PROBLEM REQUIREMENTS » Look for the line containing "background: #86efac ->" and the line containing "text: drugs ->" in the entries below. Copy those two and all lines between them exactly, leaving out pictures.

DATASET CONTENT »
== Segment start ==

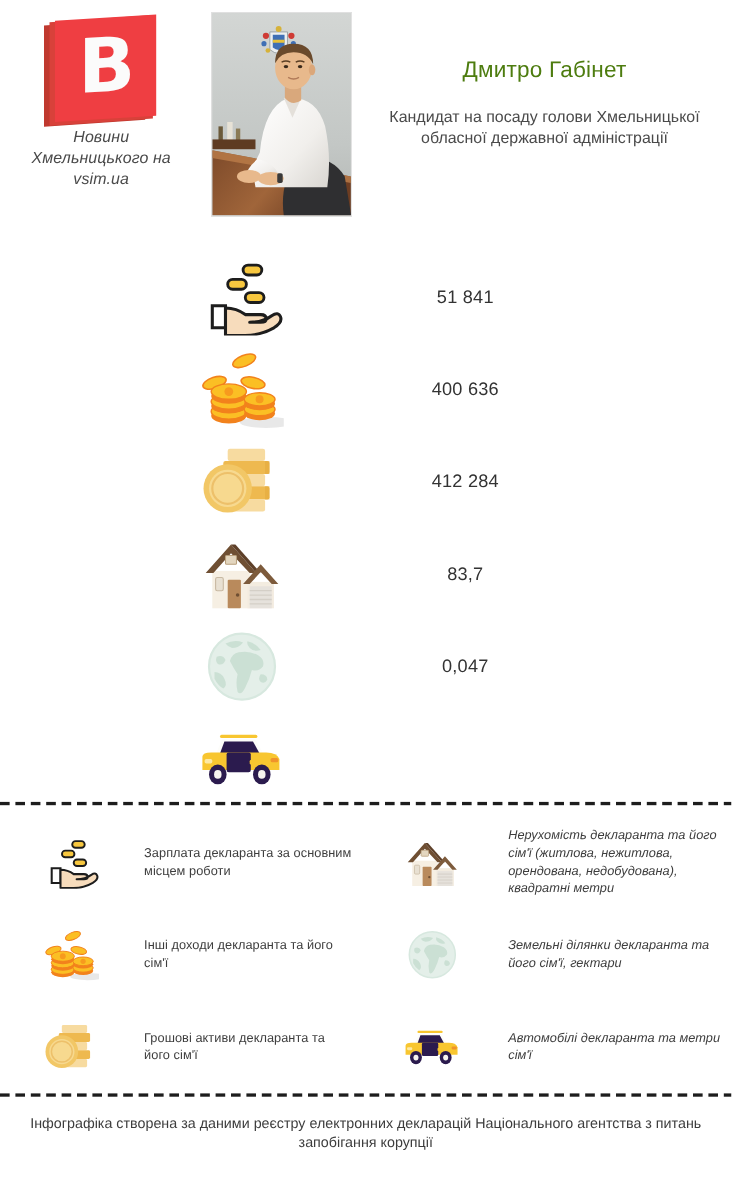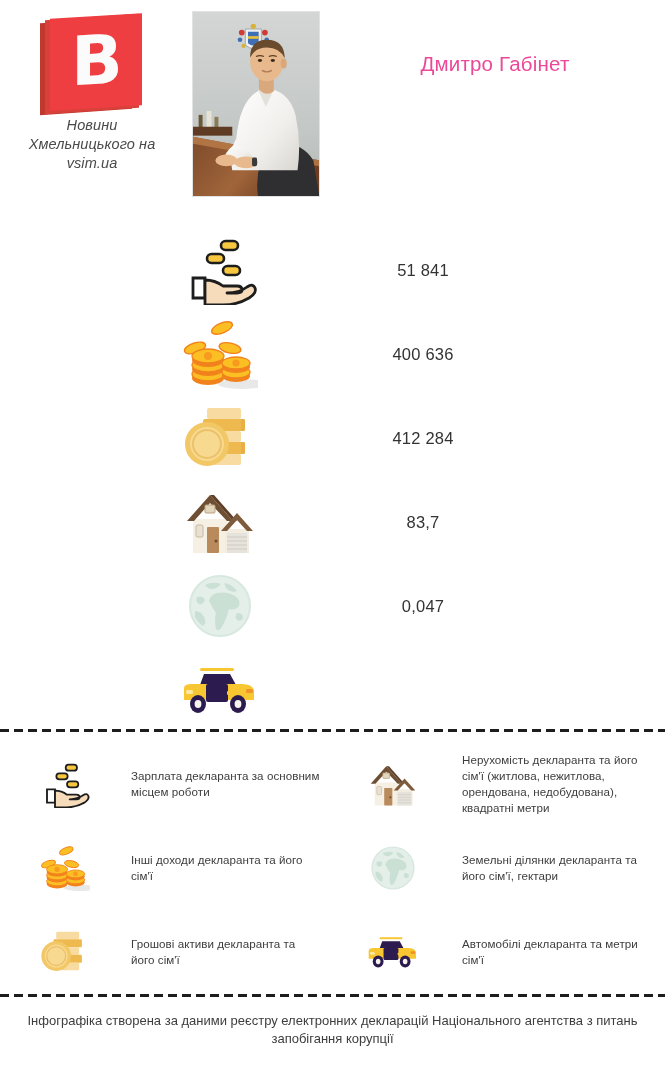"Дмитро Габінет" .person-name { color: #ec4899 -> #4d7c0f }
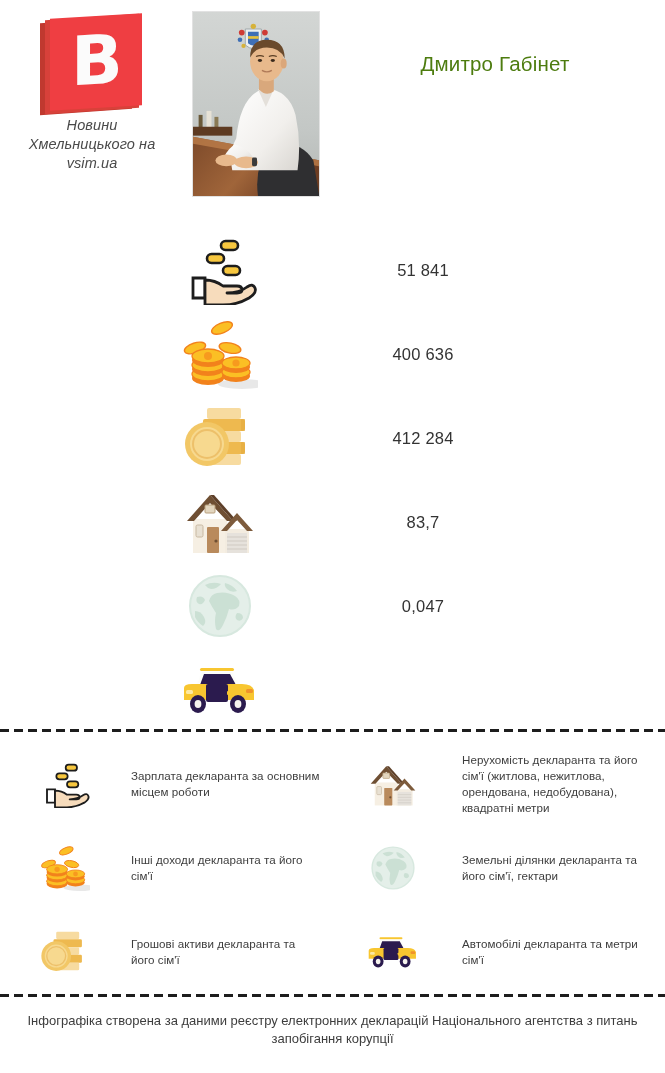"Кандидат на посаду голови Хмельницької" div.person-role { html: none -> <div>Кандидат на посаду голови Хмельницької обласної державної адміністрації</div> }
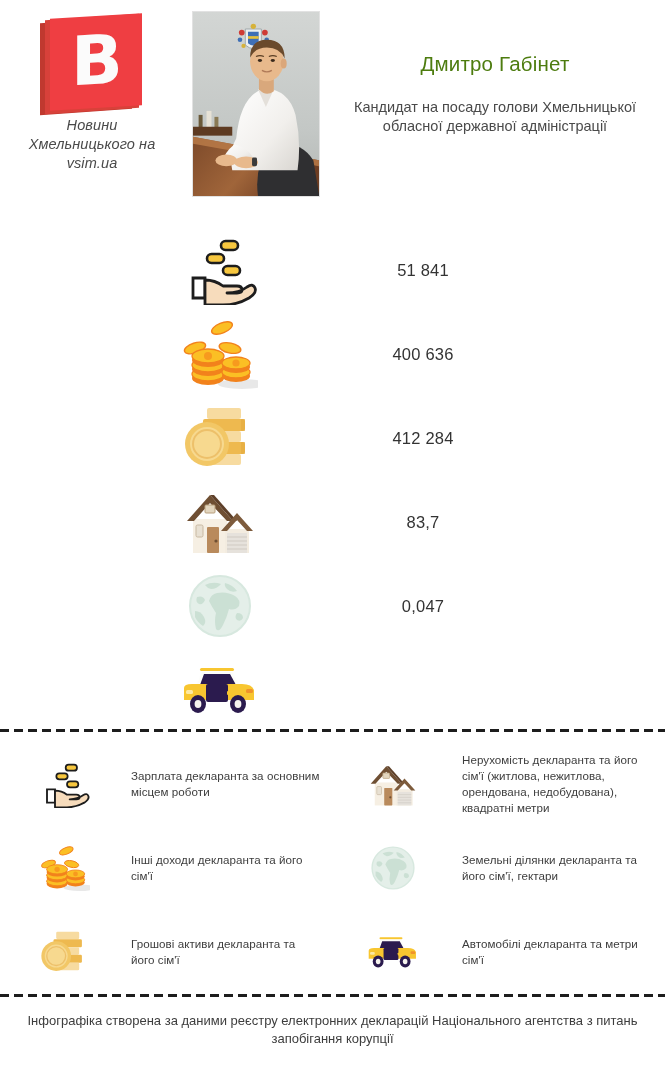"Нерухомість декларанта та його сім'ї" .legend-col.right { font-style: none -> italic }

== Segment end ==
== Segment start ==

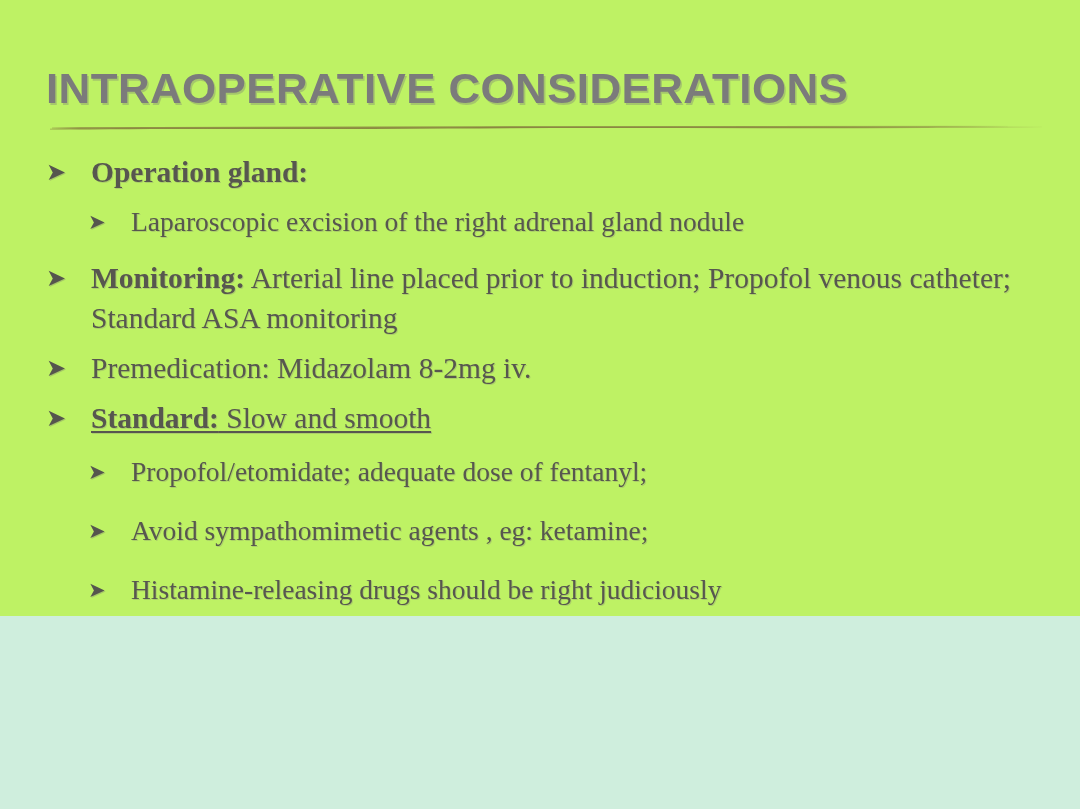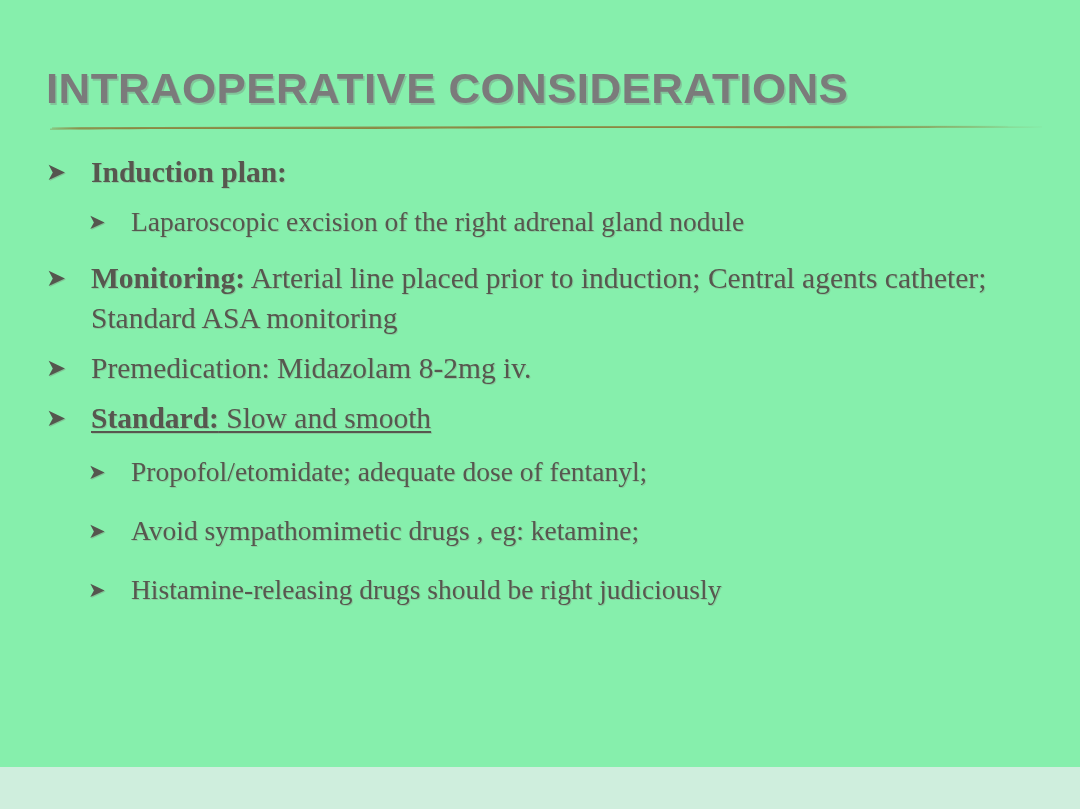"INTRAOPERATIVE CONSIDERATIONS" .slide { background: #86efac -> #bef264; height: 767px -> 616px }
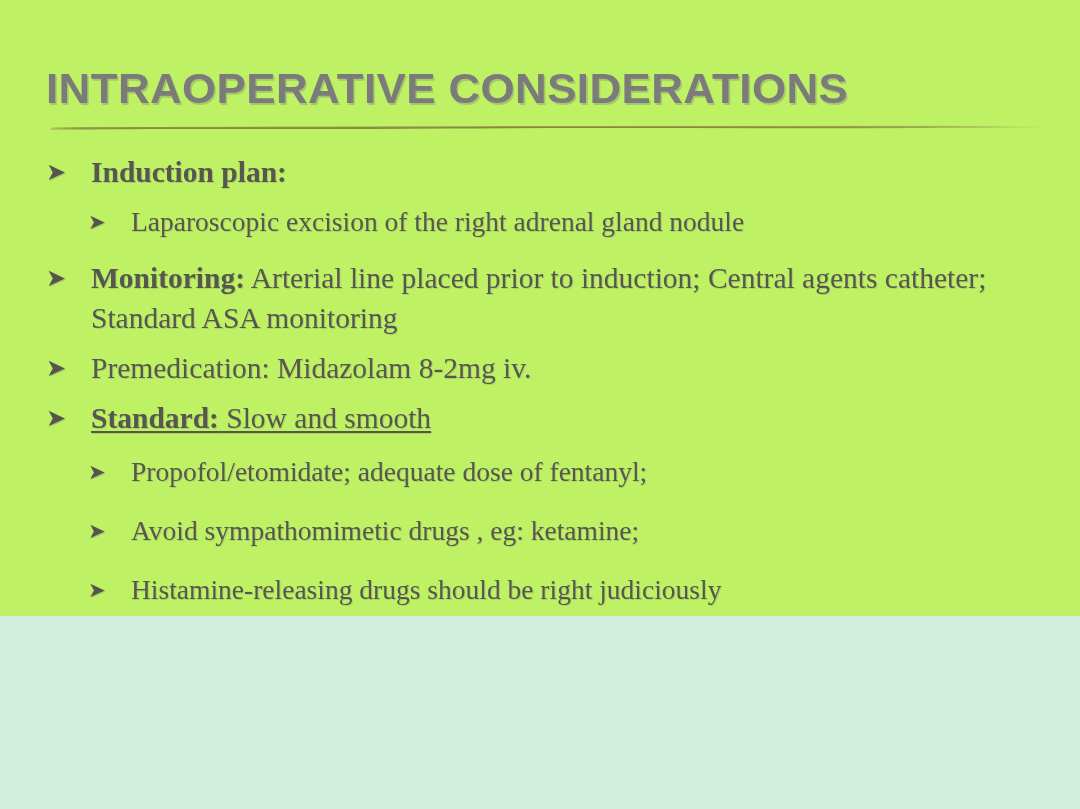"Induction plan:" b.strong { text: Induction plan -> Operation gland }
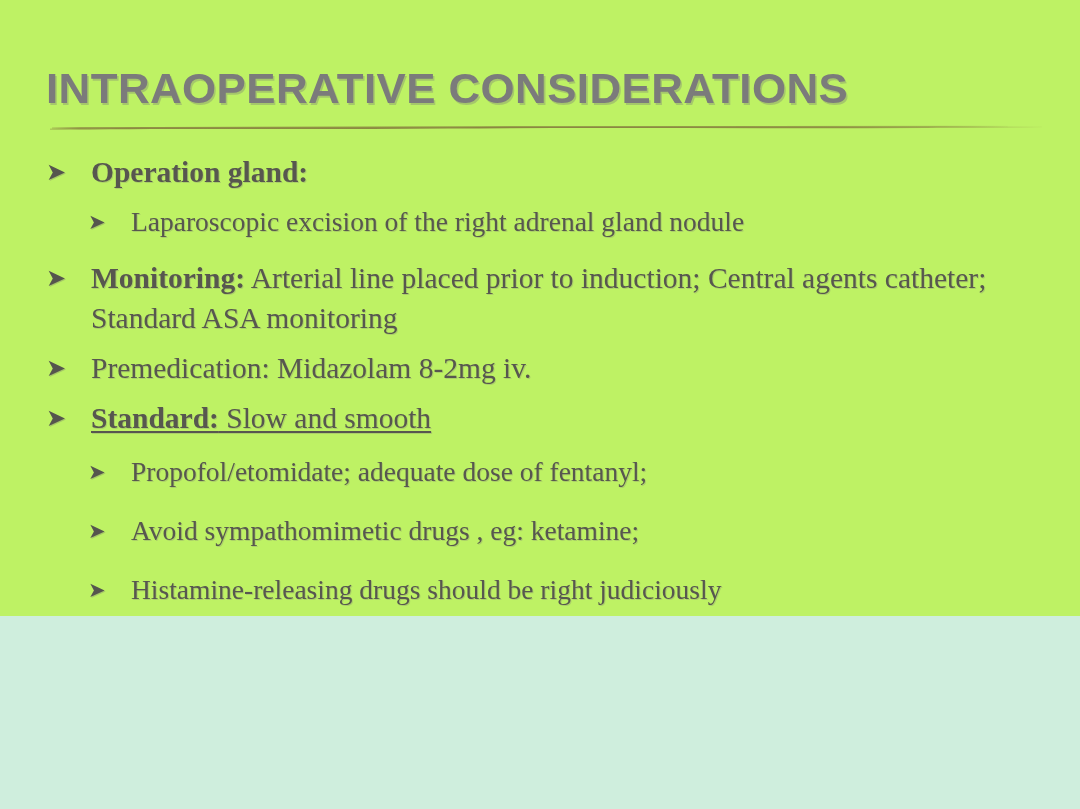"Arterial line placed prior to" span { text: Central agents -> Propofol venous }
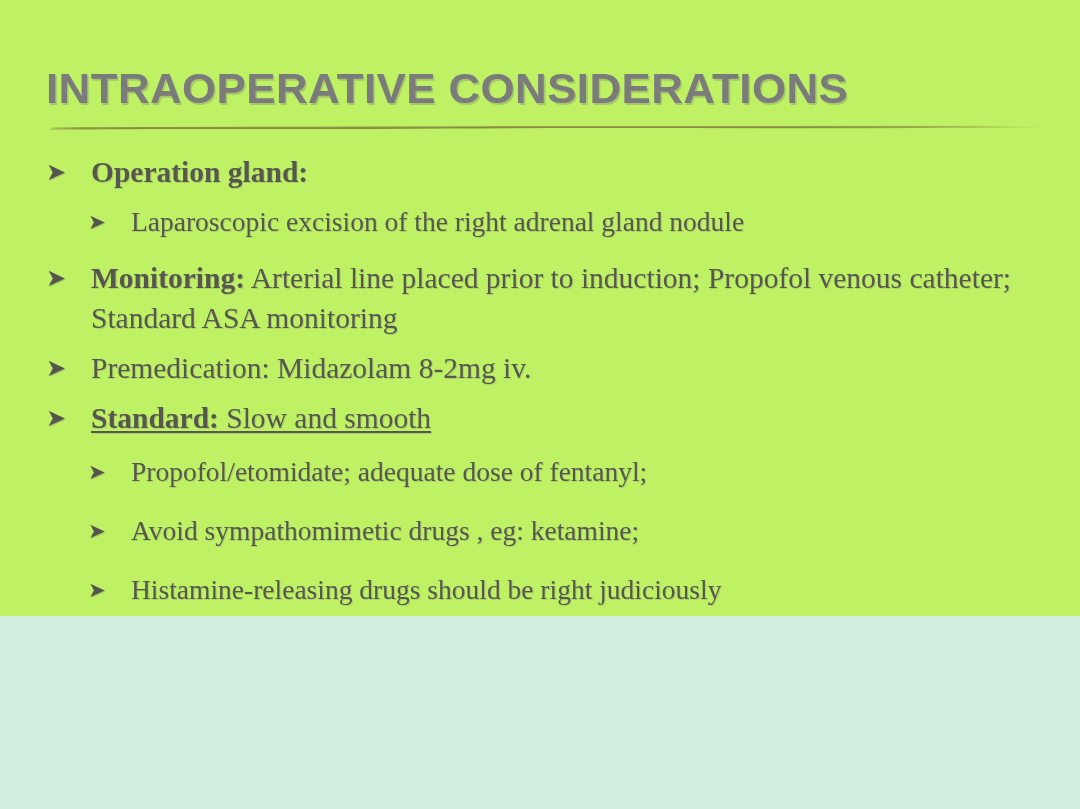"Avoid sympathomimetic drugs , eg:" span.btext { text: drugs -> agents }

== Segment end ==

RESULT FOR THIS TASK »
"INTRAOPERATIVE CONSIDERATIONS" .slide { background: #86efac -> #bef264; height: 767px -> 616px }
"Induction plan:" b.strong { text: Induction plan -> Operation gland }
"Arterial line placed prior to" span { text: Central agents -> Propofol venous }
"Avoid sympathomimetic drugs , eg:" span.btext { text: drugs -> agents }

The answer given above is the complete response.